Simplifying biological research with bioinformatics
Mention mathematics, computer science, statistics, physics and chemistry in most public schools today and watch the reaction on the faces of students in the country. The sciences are simply not popular among them.
Words like genome, chromosome, sequencing, mapping, mitochondria, genes and DNA may not only be Greek to many, but they have become hard to comprehend for the common mind when they go in pairs. Talk of DNA sequencing and genetic engineering, for example.
Yet scientists claim such words are the epicentre of human existence. The genome is said to be the genetic material of an organism. In essence, we cannot talk of heredity (the likeliness between living things in a family set up) without mentioning genes, which basically are the physical and functional unit of heredity.

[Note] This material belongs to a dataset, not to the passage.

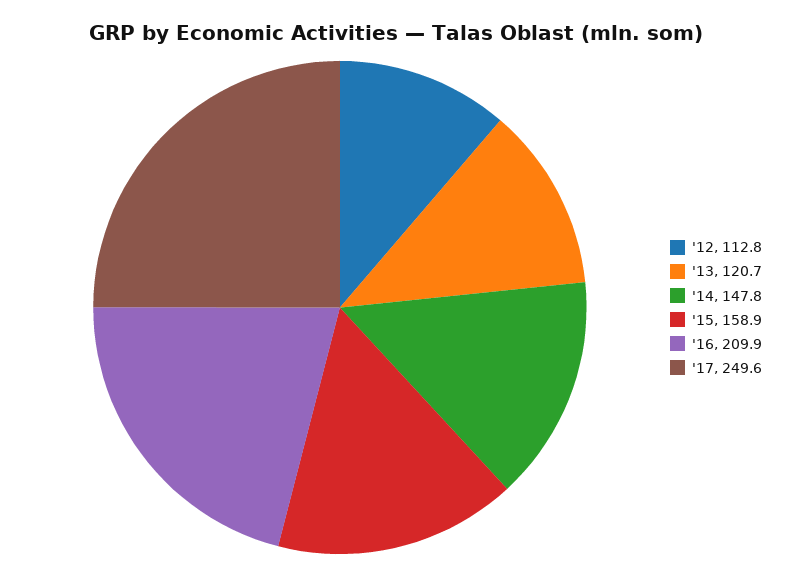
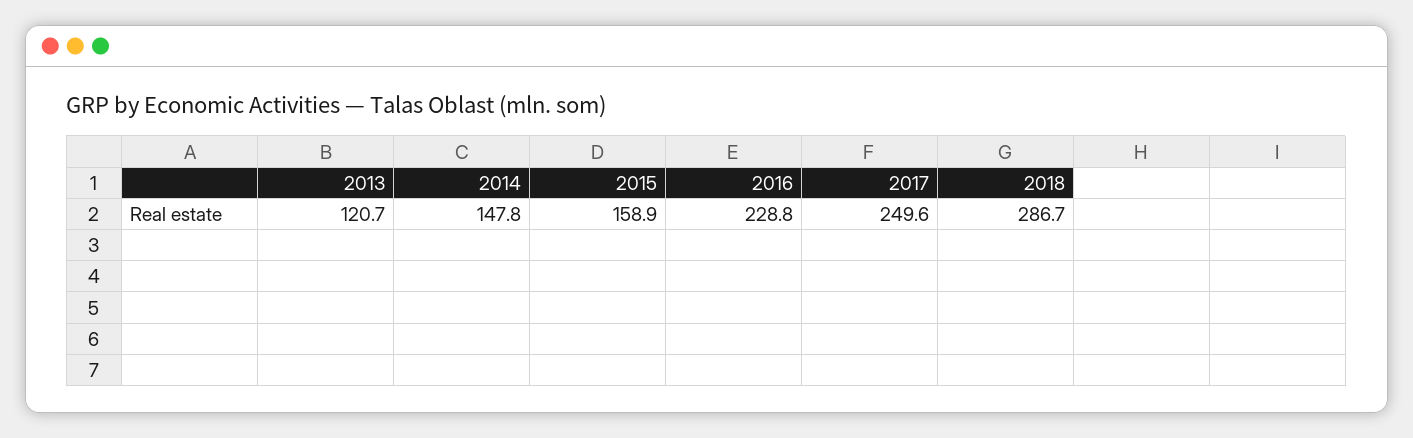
'12: 112.8 -> none
'16: 209.9 -> 228.8
2018: none -> 286.7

Dr Philip Machanick, associate professor in the department of computer sciences at Rhodes University in South Africa, says bioinformatics complements biochemistry and other traditional lab techniques and reduces cost.
“Traditional wet-lab biology requires delicate equipment and expensive chemicals,” says Machanick.
Ministry of Health spokesperson Henry Chimbali confirmed in an interview that Malawi has few DNA Polymerase Chain Reaction (PCR) machines which are often used in biological and chemical labs in producing DNA copies; adding they are mostly for HIV testing.
“We only have a few in our central hospitals mainly because they are expensive to purchase and their running costs are also kind of prohibitive. Chancellor College and College of Medicine do have the technologies but they are mainly for academic purposes,” Chimbali said.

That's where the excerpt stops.